Task to carry out: From the entries, copy every line that carries the string "will".

Input for this task:
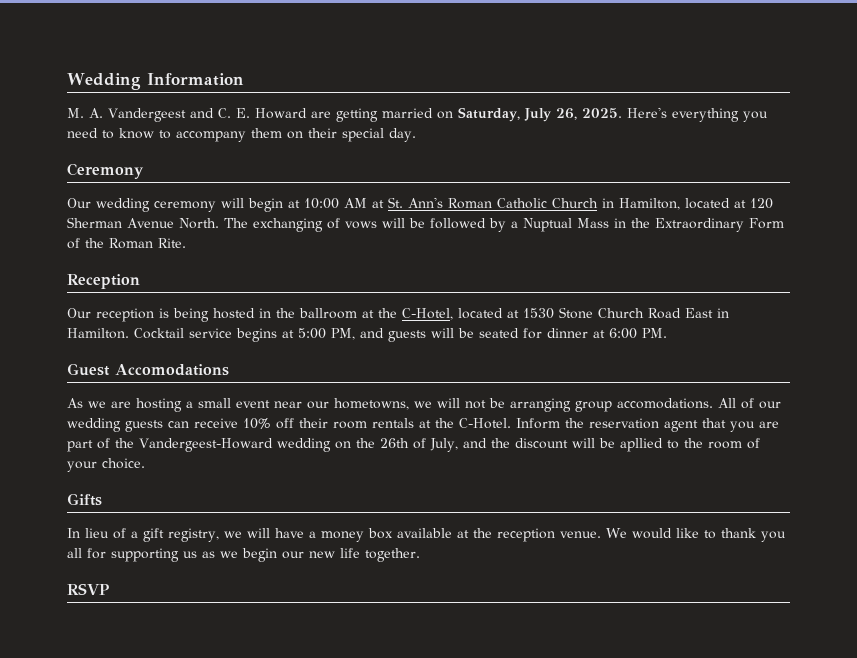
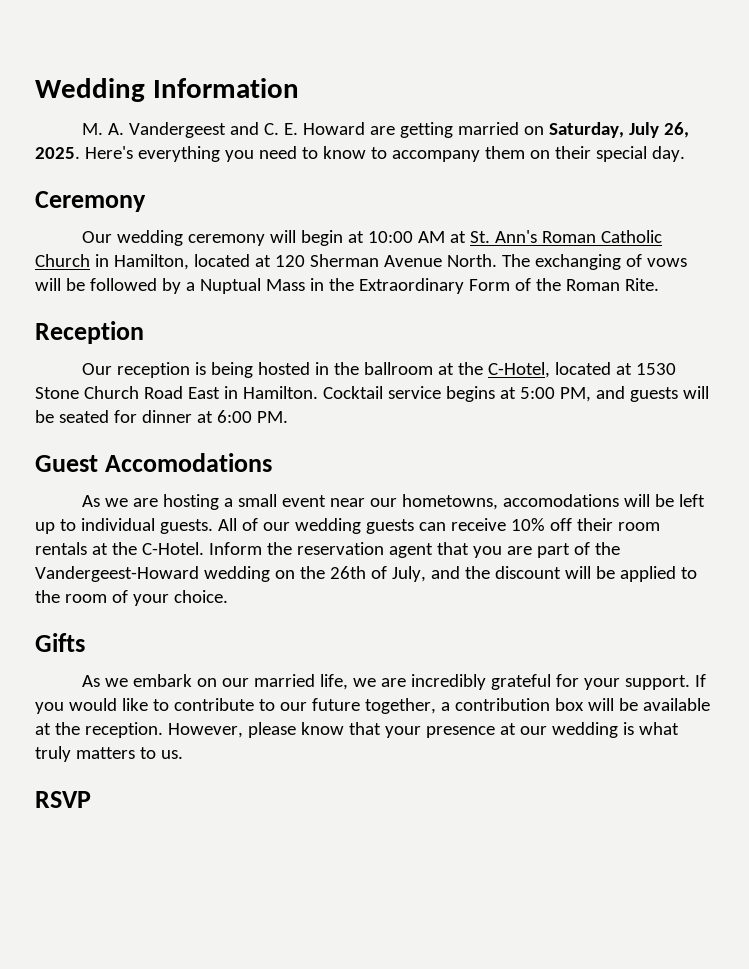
- As we are hosting a small event near our hometowns, we will not be arranging group accomodations.
+ As we are hosting a small event near our hometowns, accomodations will be left up to individual guests.
- Inform the reservation agent that you are part of the Vandergeest-Howard wedding on the 26th of July, and the discount will be apllied to the room of your choice.
+ Inform the reservation agent that you are part of the Vandergeest-Howard wedding on the 26th of July, and the discount will be applied to the room of your choice.
- In lieu of a gift registry, we will have a money box available at the reception venue. We would like to thank you all for supporting us as we begin our new life together.
+ As we embark on our married life, we are incredibly grateful for your support. If you would like to contribute to our future together, a contribution box will be available at the reception. However, please know that your presence at our wedding is what truly matters to us.

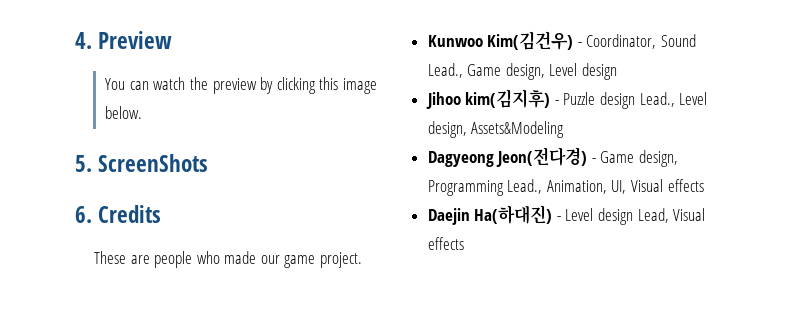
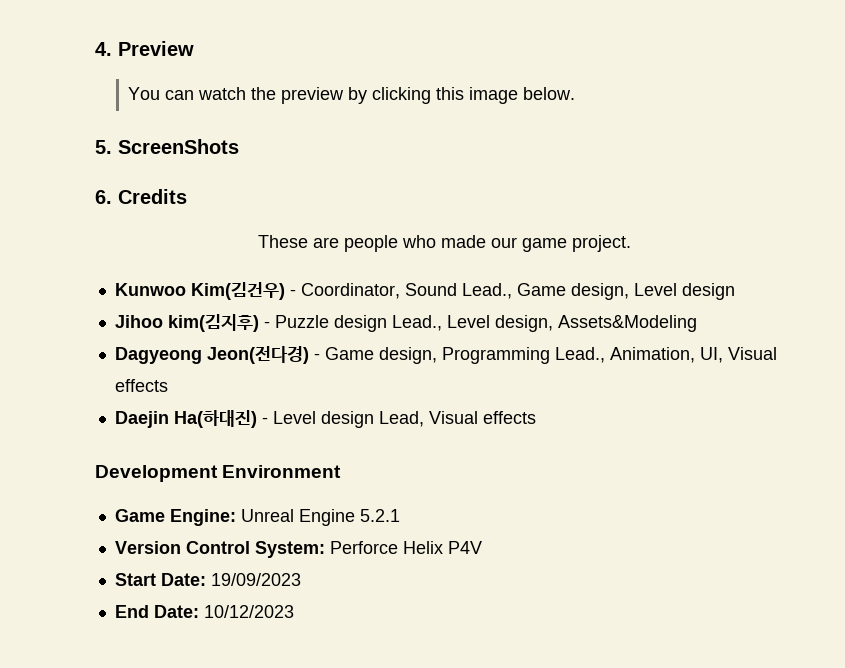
+ Development Environment
+ Game Engine: Unreal Engine 5.2.1
+ Version Control System: Perforce Helix P4V
+ Start Date: 19/09/2023
+ End Date: 10/12/2023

Solution below:
- As we are hosting a small event near our hometowns, we will not be arranging group accomodations.
+ As we are hosting a small event near our hometowns, accomodations will be left up to individual guests.
- Inform the reservation agent that you are part of the Vandergeest-Howard wedding on the 26th of July, and the discount will be apllied to the room of your choice.
+ Inform the reservation agent that you are part of the Vandergeest-Howard wedding on the 26th of July, and the discount will be applied to the room of your choice.
- In lieu of a gift registry, we will have a money box available at the reception venue. We would like to thank you all for supporting us as we begin our new life together.
+ As we embark on our married life, we are incredibly grateful for your support. If you would like to contribute to our future together, a contribution box will be available at the reception. However, please know that your presence at our wedding is what truly matters to us.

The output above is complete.